▶ **Information provided**:
******

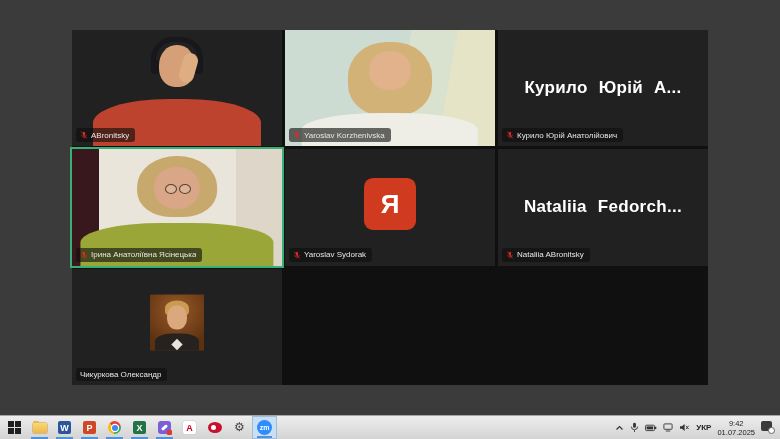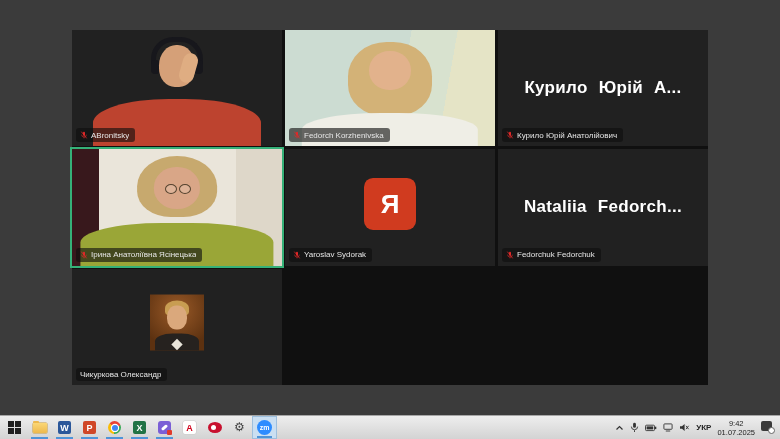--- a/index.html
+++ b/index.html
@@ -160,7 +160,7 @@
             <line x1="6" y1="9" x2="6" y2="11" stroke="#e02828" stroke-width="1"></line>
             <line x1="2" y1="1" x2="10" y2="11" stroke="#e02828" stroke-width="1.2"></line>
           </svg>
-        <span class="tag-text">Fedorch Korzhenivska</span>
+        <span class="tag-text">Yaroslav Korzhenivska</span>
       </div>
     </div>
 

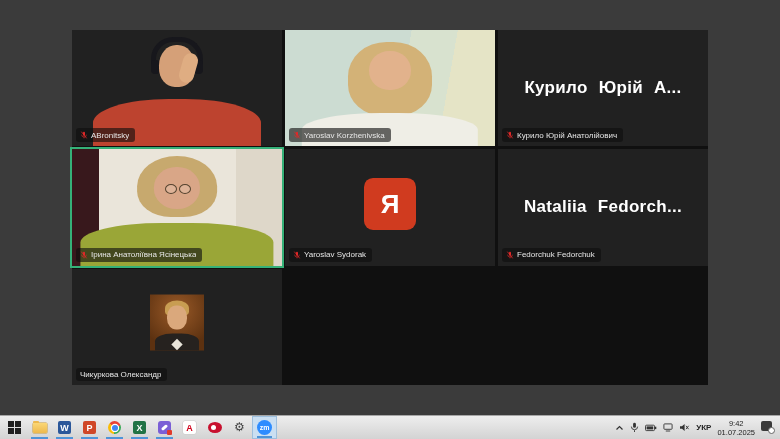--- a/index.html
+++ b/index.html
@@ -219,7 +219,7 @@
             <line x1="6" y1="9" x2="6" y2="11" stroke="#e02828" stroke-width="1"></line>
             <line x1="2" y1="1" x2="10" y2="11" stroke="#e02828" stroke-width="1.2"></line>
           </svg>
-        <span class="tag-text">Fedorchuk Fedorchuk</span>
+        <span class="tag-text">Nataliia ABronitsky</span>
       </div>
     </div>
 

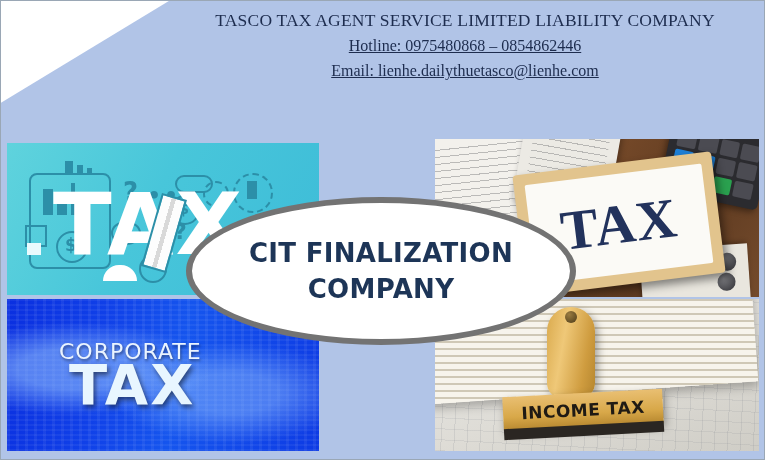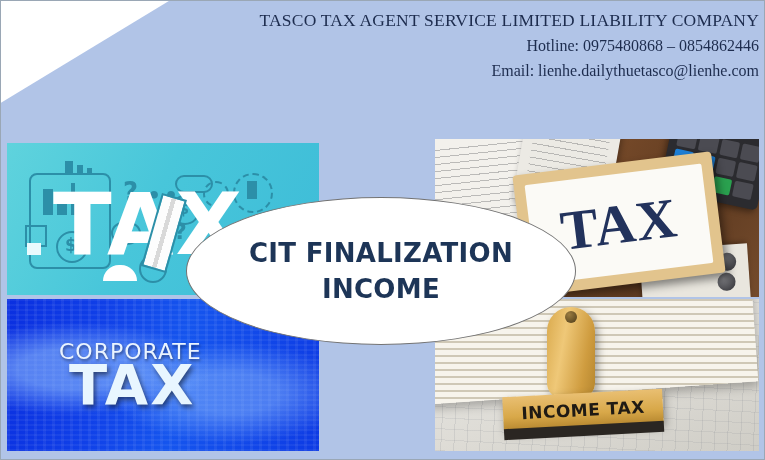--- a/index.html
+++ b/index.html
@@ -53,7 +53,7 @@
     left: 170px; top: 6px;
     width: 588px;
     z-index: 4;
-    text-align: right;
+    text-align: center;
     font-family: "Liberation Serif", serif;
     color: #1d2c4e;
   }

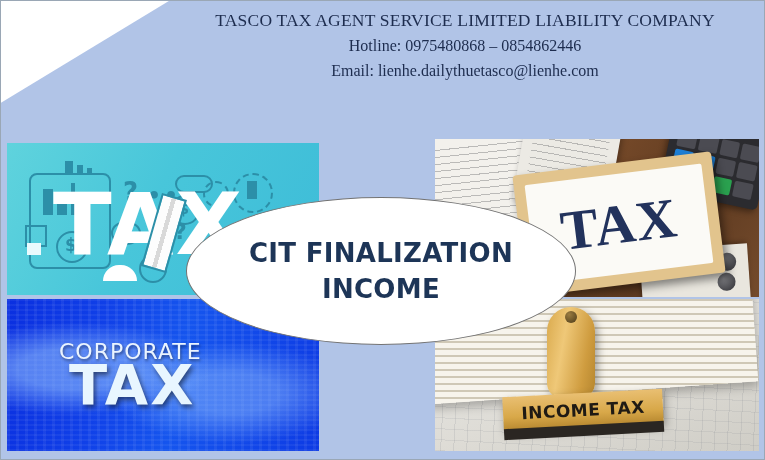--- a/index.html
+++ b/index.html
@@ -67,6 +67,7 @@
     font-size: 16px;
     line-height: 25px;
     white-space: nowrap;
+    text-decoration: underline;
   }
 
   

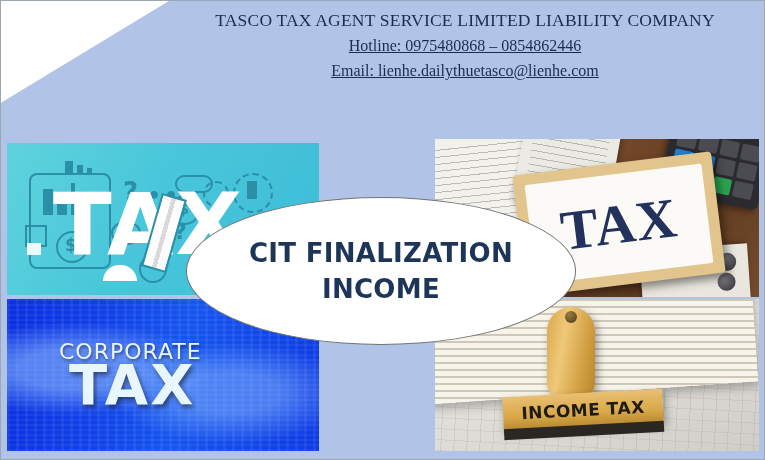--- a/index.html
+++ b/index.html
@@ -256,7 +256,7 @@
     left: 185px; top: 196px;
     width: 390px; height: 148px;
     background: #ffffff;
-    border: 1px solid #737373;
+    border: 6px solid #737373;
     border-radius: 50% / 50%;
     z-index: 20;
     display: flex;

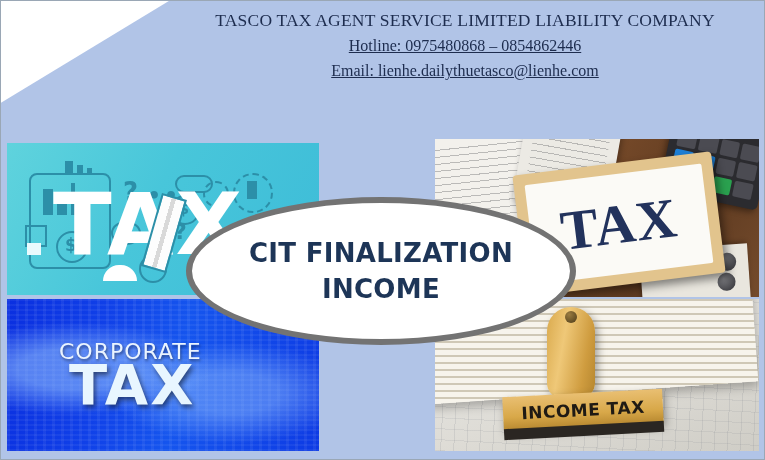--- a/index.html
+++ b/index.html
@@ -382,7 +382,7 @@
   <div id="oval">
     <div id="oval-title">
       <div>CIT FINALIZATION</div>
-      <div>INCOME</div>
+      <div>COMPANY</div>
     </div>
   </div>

******

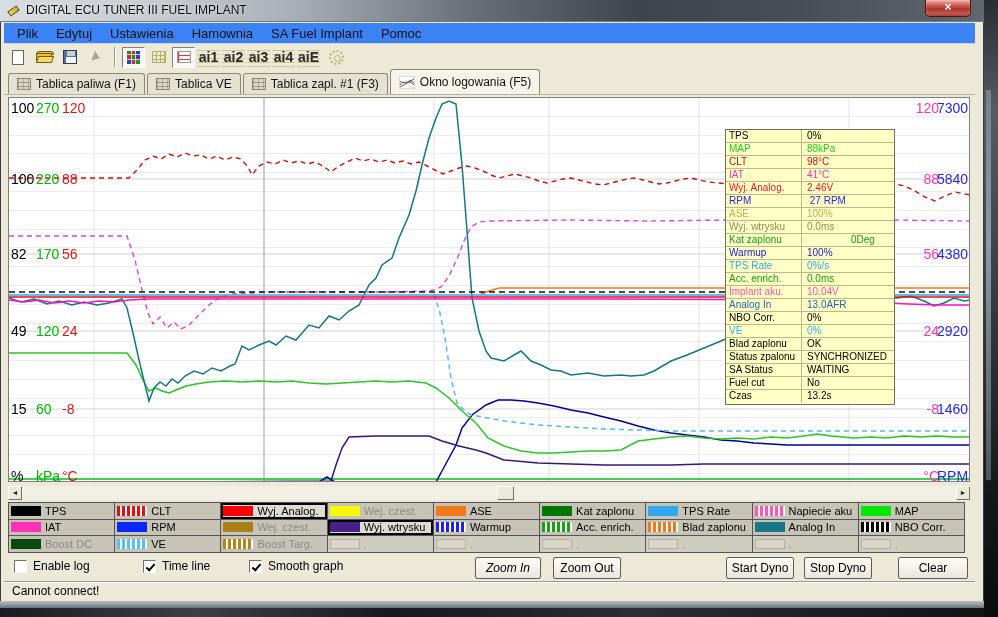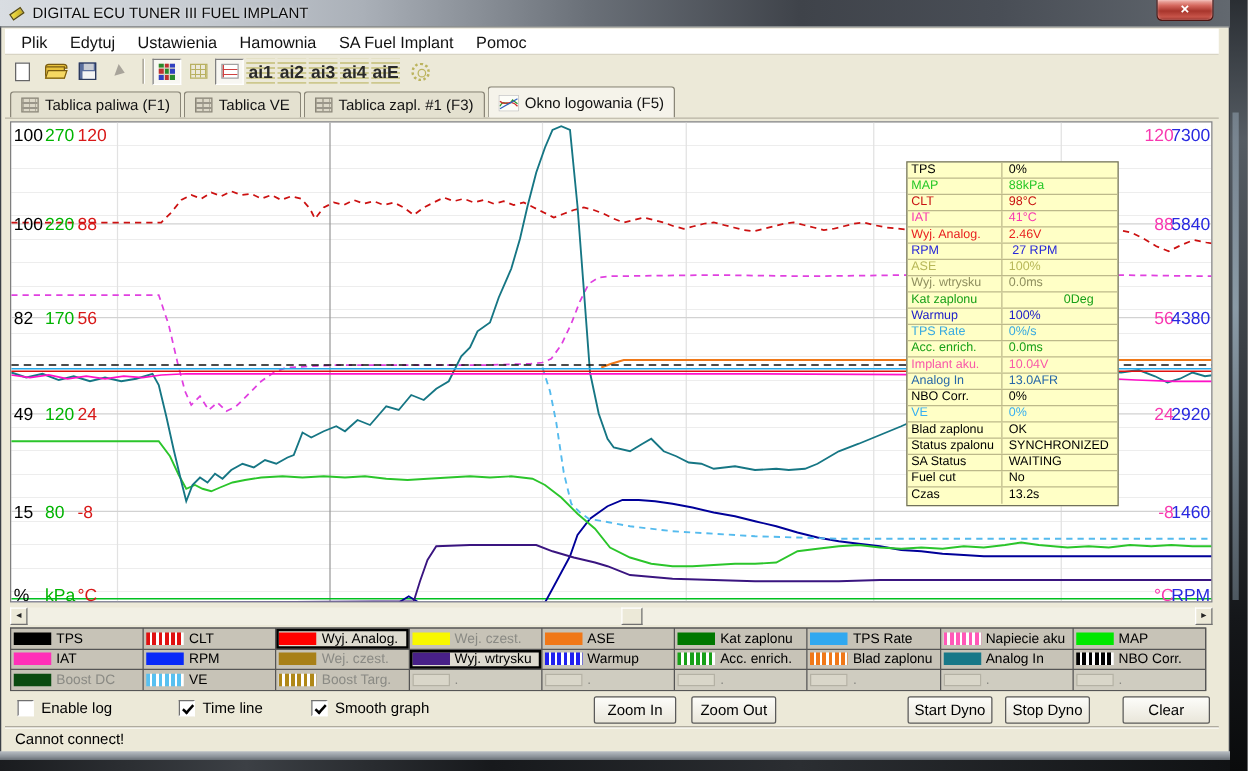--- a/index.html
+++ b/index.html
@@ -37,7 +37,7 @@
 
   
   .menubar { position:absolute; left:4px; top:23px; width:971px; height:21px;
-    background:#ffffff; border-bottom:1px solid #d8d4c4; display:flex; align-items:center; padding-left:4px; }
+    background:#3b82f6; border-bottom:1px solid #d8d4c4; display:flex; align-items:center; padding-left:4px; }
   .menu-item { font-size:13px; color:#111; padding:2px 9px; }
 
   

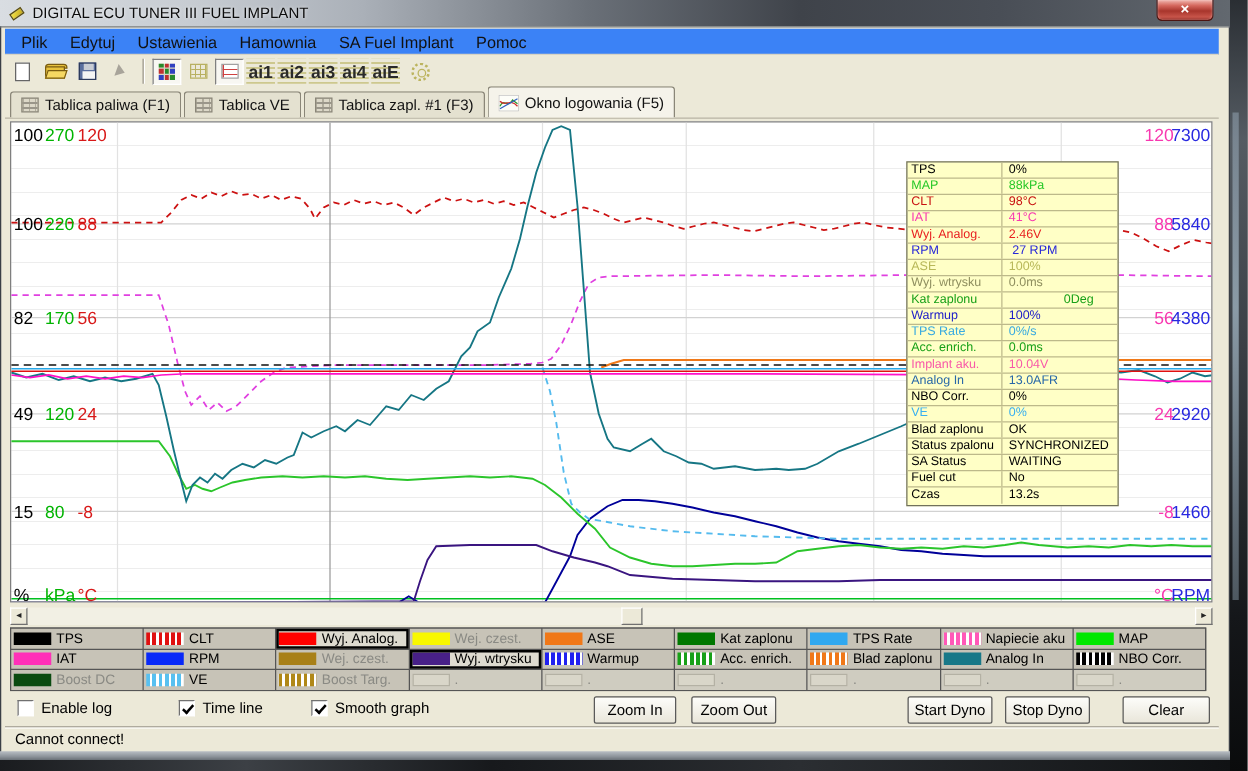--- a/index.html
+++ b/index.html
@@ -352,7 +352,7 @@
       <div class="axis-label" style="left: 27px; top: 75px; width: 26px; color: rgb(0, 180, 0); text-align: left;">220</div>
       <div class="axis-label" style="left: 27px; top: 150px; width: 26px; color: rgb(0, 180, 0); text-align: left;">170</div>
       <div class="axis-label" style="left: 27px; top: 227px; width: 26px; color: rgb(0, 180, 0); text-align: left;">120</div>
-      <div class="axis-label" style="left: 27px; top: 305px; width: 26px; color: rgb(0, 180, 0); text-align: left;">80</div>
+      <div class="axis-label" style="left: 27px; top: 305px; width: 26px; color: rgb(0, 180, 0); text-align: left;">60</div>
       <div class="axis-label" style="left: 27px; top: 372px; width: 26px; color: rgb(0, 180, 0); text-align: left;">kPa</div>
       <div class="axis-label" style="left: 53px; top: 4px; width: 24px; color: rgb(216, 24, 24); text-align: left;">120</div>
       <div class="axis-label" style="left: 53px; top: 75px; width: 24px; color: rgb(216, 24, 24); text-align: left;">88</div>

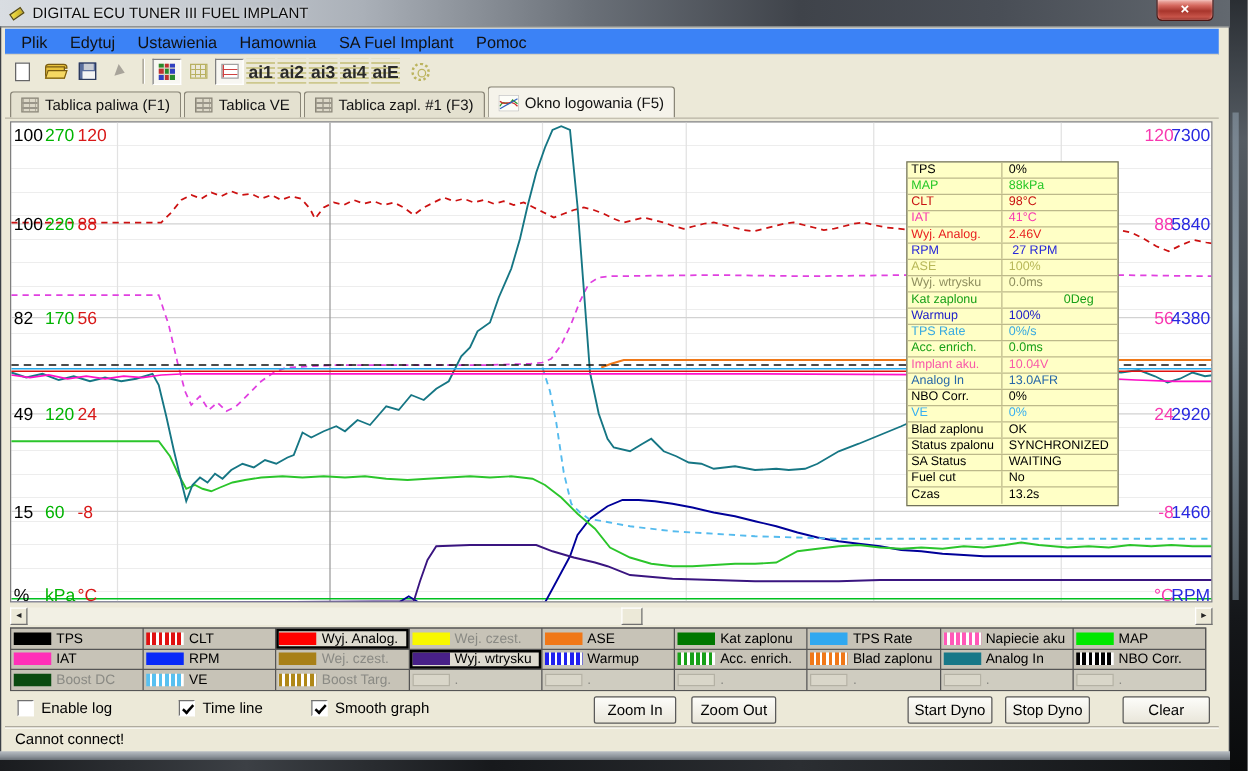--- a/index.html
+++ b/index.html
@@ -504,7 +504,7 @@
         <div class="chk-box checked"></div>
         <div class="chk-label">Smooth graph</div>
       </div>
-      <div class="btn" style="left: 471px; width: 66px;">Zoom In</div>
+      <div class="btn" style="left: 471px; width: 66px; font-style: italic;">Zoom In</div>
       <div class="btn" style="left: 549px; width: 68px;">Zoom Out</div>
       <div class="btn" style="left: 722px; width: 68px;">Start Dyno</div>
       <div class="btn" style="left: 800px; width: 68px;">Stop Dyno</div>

******

What are the lines of the data above that include the string "align"? Copy them.

▶ **Task result**:
-    text-align: right;
+    text-align: center;
-    background:#ffffff; border-bottom:1px solid #d8d4c4; display:flex; align-items:center; padding-left:4px; }
+    background:#3b82f6; border-bottom:1px solid #d8d4c4; display:flex; align-items:center; padding-left:4px; }
       <div class="axis-label" style="left: 27px; top: 75px; width: 26px; color: rgb(0, 180, 0); text-align: left;">220</div>
       <div class="axis-label" style="left: 27px; top: 150px; width: 26px; color: rgb(0, 180, 0); text-align: left;">170</div>
       <div class="axis-label" style="left: 27px; top: 227px; width: 26px; color: rgb(0, 180, 0); text-align: left;">120</div>
-      <div class="axis-label" style="left: 27px; top: 305px; width: 26px; color: rgb(0, 180, 0); text-align: left;">80</div>
+      <div class="axis-label" style="left: 27px; top: 305px; width: 26px; color: rgb(0, 180, 0); text-align: left;">60</div>
       <div class="axis-label" style="left: 27px; top: 372px; width: 26px; color: rgb(0, 180, 0); text-align: left;">kPa</div>
       <div class="axis-label" style="left: 53px; top: 4px; width: 24px; color: rgb(216, 24, 24); text-align: left;">120</div>
       <div class="axis-label" style="left: 53px; top: 75px; width: 24px; color: rgb(216, 24, 24); text-align: left;">88</div>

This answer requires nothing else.